Twisted pair cables generally consist of four pairs of wires twisted together. The twisting serves to minimize the parasitic capacitance, which otherwise impairs the transmission quality of a cable, especially in high frequency bands with high signal attenuation values when the wire pair are parallel to each other.
The four wire pairs are also stranded together in the cable to minimize near and far crosstalk between the pairs (NeXT and FeXT). This cable bundle is called the cable core and is covered by the cable sheath. Depending on the type of shielding, the individual wire pairs or the cable core (or both, or none) are surrounded by a metal foil or a braided shield.
Before the clear standardisation by ISO/IEC11801, the designations for shielding types were not uniform and caused some confusion in the market. This standard introduced the following designation scheme.
For example: S/UTP for a TP cable with braid as total shield but without single shield, or SF/FTP for TP cable with braid and foil as total shield and foil as single pair shield.
A conductive ground connection that surrounds the cable core (overall shielding) or individual wire pairs (single shielding) normally significantly improves the signal quality in terms of interference immunity and radiation, interaction with other lines, as well as the eavesdropping security of a transmission path. At the connectors, this shield is then connected to the metallic connector housing, which establishes the ground connection via the device socket. Without shielding, this connection does not exist due to the galvanic isolation caused by the isolating transformers used in network technology.
The general rules of shielding are the more, the denser, the more effective. The shielding of individually wired pairs also has clear and measurable positive effects here. Which is why some of the higher cable categories (e.g. Cat.7) with their high data rates also require cables with individual and overall shielding. Nevertheless, in the lower categories Cat.5e and Cat.6 completely unshielded cables are traditionally used.
Unshielded/Unshielded Twisted Pair – a completely unshielded cable, which is still often used for the lower cable categories Cat.5 and Cat.6 This means that they are usually sufficient for the transmission methods of networks up to Gigabit Ethernet, even if they are not optimal. However, in some cases it may be better to use unshielded cables.
Firstly, if there are large voltage potential differences between the end points of the reference potential and the network devices used are themselves connected to earth or ground potential via the PE contact of the power supply cable, a secondearth connection and an earth loop is created.

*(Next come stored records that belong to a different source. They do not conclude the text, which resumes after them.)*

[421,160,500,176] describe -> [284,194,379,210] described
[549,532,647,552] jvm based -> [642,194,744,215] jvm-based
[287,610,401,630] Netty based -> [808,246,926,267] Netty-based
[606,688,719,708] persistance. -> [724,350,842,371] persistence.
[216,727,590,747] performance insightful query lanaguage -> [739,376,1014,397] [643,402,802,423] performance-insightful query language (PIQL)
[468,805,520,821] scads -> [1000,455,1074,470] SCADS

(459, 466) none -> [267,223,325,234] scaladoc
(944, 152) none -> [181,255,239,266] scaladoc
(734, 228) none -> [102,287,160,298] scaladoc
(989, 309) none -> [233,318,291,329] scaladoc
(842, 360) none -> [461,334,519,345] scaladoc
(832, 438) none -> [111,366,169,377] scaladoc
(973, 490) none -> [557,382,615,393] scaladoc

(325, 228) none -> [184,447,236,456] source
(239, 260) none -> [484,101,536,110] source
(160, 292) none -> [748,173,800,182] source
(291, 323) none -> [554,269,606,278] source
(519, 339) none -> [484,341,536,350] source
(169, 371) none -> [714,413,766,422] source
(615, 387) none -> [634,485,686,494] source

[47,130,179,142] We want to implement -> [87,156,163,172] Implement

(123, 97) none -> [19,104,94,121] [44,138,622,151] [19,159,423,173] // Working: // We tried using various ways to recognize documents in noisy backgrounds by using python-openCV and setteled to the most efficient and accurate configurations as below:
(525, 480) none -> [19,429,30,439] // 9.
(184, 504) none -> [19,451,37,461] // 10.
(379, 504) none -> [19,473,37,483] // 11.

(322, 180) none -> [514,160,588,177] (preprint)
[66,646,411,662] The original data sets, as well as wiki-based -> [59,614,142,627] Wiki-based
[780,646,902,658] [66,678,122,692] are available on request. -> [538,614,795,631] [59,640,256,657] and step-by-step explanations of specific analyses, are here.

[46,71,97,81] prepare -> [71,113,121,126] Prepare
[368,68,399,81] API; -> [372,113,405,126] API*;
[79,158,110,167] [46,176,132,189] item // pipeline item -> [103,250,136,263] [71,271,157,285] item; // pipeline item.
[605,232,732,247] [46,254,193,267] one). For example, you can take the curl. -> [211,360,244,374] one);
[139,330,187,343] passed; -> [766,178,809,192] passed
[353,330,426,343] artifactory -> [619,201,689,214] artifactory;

It generates low-frequency compensation currents via the cable shield, which considerably impair the signal quality. Second, some AV or USB extender systems that use Cat.X cables are more dependent on good crosstalk than good shielding and therefore work better with unshielded cables.
Since this type of cable can work without shielding and meet the requirements for its category, its NeXT and FeXT are usually much better. To achieve this, its wire pairs are often spatially separated by special plastic spacers within the cable sheath.
An F/UTP cable is made up of a U/UTP cable core wrapped in a foil screen made of mostly aluminium laminated plastic foil. For a long time this shielding type was the most frequently used and is more than enough for Cat.5 and Cat.6 cable categories and for transmission standards up to Gigabit Ethernet, while significantly optimising the signal quality compared to U/UTP cables.
This shielding type with braided shielding around the cable core and foil shielding around the individual wire pairs is sometimes referred to as PiMF cable (Pair in Metal Foil). It represents the strongest shielding and must be used for some cable categories (Cat.7, Cat.7A and Cat.8.2).
The wire mesh of the overall shield should have a coverage of more than 30% in order to achieve enough shielding against the typically low-frequency (and long-wave) interference.